» Exercise aim: Leaving the pictures aside, repeat each line below exactly.

Version difference data
+++
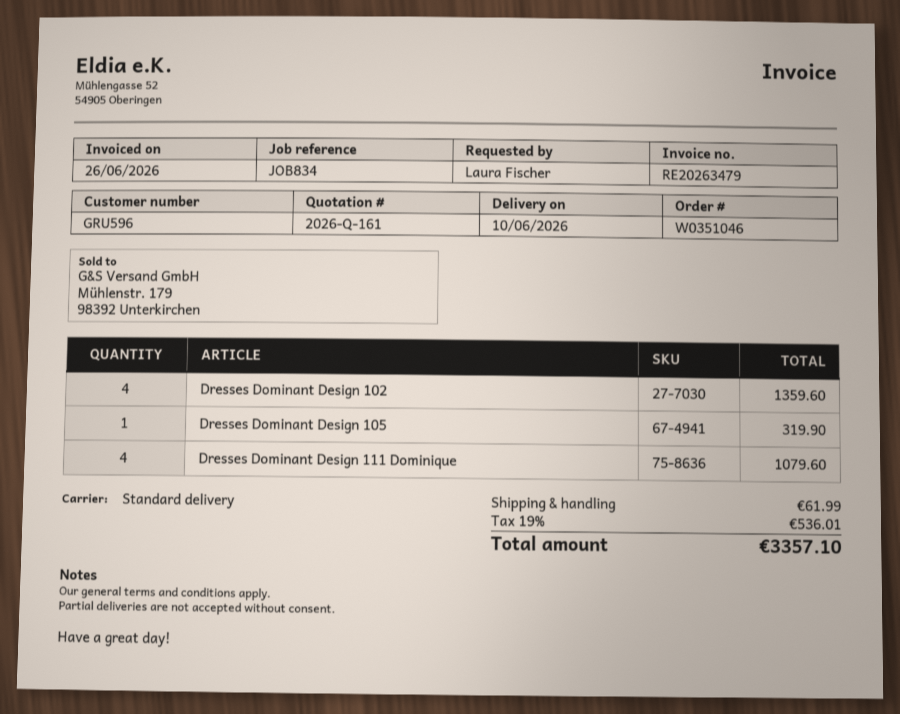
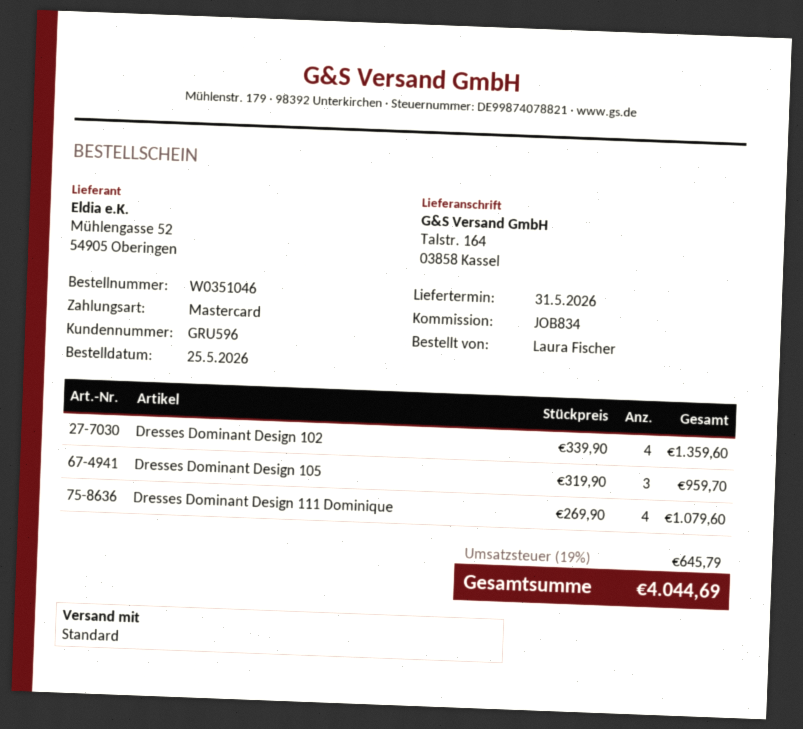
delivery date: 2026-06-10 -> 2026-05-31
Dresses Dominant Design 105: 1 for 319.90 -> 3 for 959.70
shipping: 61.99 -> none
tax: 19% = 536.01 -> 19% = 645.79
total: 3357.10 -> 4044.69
+++
» Response:
delivery date: 2026-06-10 -> 2026-05-31
Dresses Dominant Design 105: 1 for 319.90 -> 3 for 959.70
shipping: 61.99 -> none
tax: 19% = 536.01 -> 19% = 645.79
total: 3357.10 -> 4044.69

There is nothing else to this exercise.